Womens Health

Are You Ovulating?

Learning Your Body

If you want to get pregnant, you'll need to learn to read your own body. It's essential to spot the signs that you are ovulating, since, without ovulation, there's no conception. Here are some tips for determining if and when you ovulate.

Basal body temperature-Make a chart and keep a sensitive thermometer next to your bed. Take your temperature the minute you wake up before moving around or going to the bathroom. If you do this over the course of a month, a pattern may emerge which can indicate your time of ovulation. There's a catch: your temperature shows a change only after you ovulate. Still, if you chart your temperature for a few months, you should be able to spot when ovulation will occur.

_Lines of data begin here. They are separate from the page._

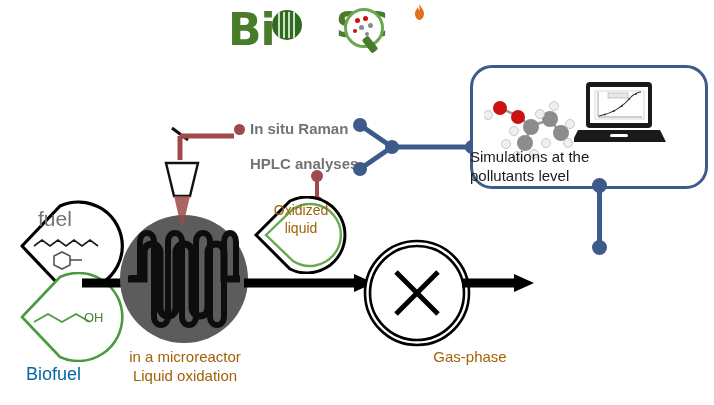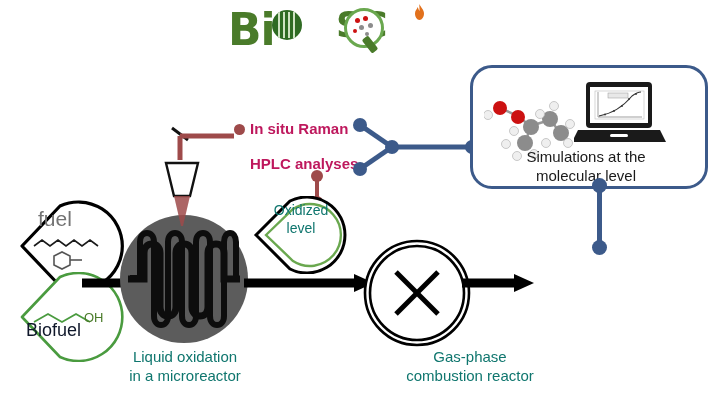"In situ Raman" .redlabel { color: #be185d -> #737373 }
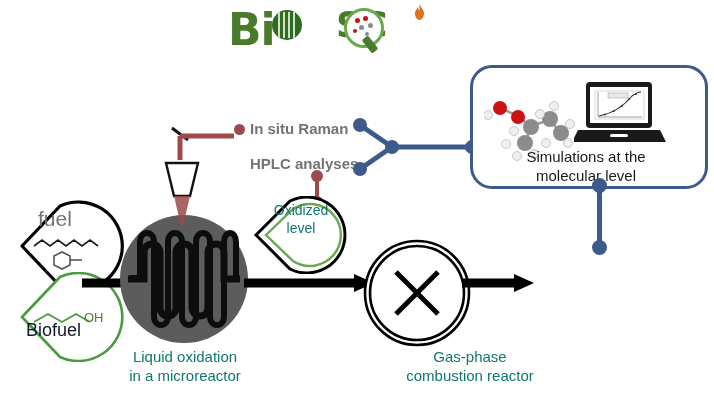"Simulations at the" #sim-caption { text-align: center -> none }
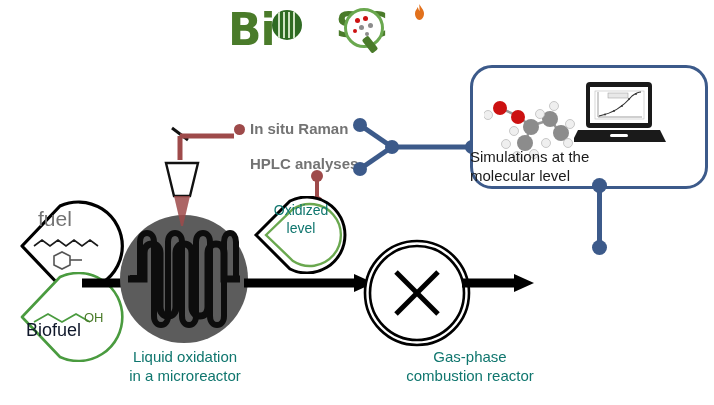"molecular level" div { text: molecular -> pollutants }
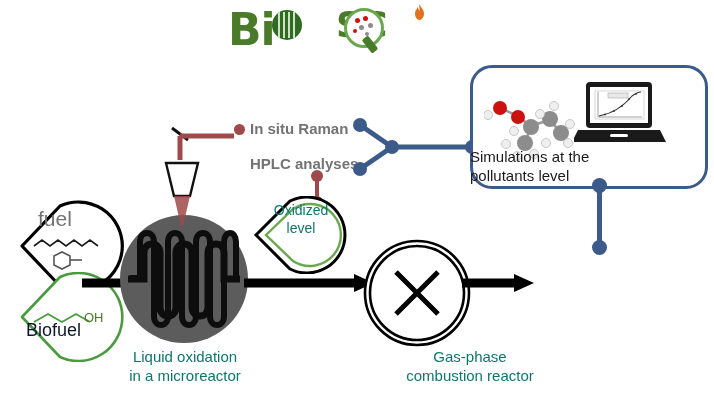"Oxidized" .blacklabel { color: #0f766e -> #a16207 }
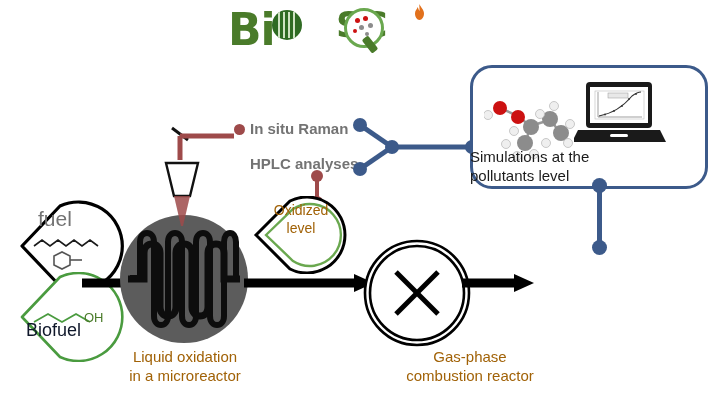"level" div { text: level -> liquid }
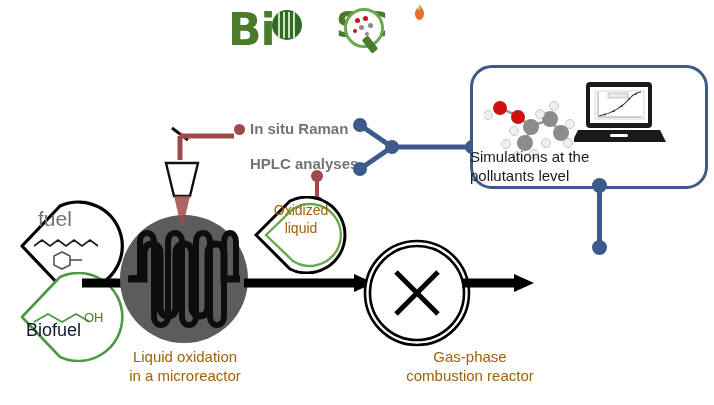"Biofuel" .drop-label.green { color: #0f172a -> #0369a1; margin-top: none -> 44px }
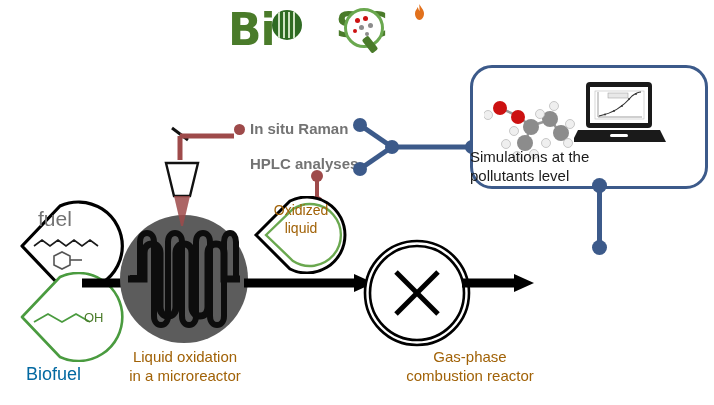"Liquid oxidation" div { order: before "in a microreactor" -> after "in a microreactor" }
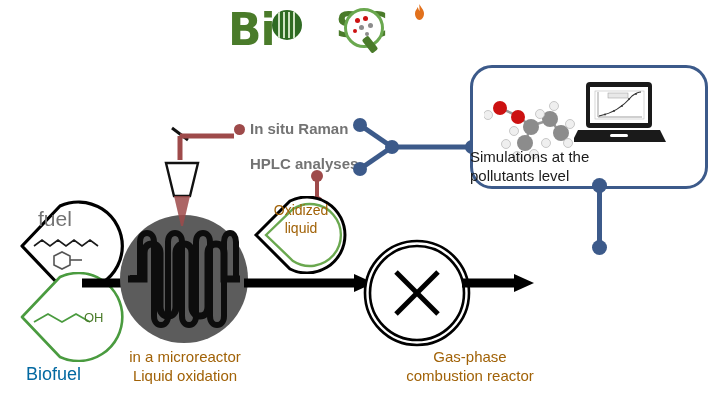"combustion reactor" div { html: <div>combustion reactor</div> -> none }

Cervical mucus changes-Around the time of ovulation your cervical mucus changes in texture, color, and amount. Watch for stringy, clear, and copious amounts of cervical mucus.

Track cervical changes-A high soft cervix is a good predictor of fertility around the time of ovulation. When the cervix is low and hard, you are at an infertile point in your cycle. You can reach into the vaginal canal and check for the position and texture of your cervix on a regular basis so as to track your fertility.

Ovulation test strips or monitors-Forty-eight hours before ovulation, there is a surge of luteinizing hormone (LH) which peaks just before ovulation. Monitors and test strips can track your LH levels. The monitors are expensive but easy to use. The test strips aren't always accurate and may produce false negatives.

Women with polycystic ovary syndrome (PCOS) may have elevated levels of LH even when they aren't in ovulation. If you have repeated positives over the course of 48-72 hours, it's a safe bet that this is your situation.

Saliva scope-A saliva scope can help you to track changes in your saliva around the time of ovulation. There is a characteristic feature of saliva during ovulation known as "ferning," and this can be seen with the help of a saliva scope.

Save Time and Money

While any of these methods can help you track ovulation, none of them can give 100% proof of ovulation. The only way to prove ovulation is with a blood test. The tools for tracking ovulation are best used over a period of several months. Keep trying to conceive when you think you may be about to ovulate as well as just after probable ovulation. If 6 months to a year go by with no pregnancy to show for your efforts, bring your charted results to a doctor for a consultation. Your diligent tracking methods may just save you time and money in solving your fertility issues.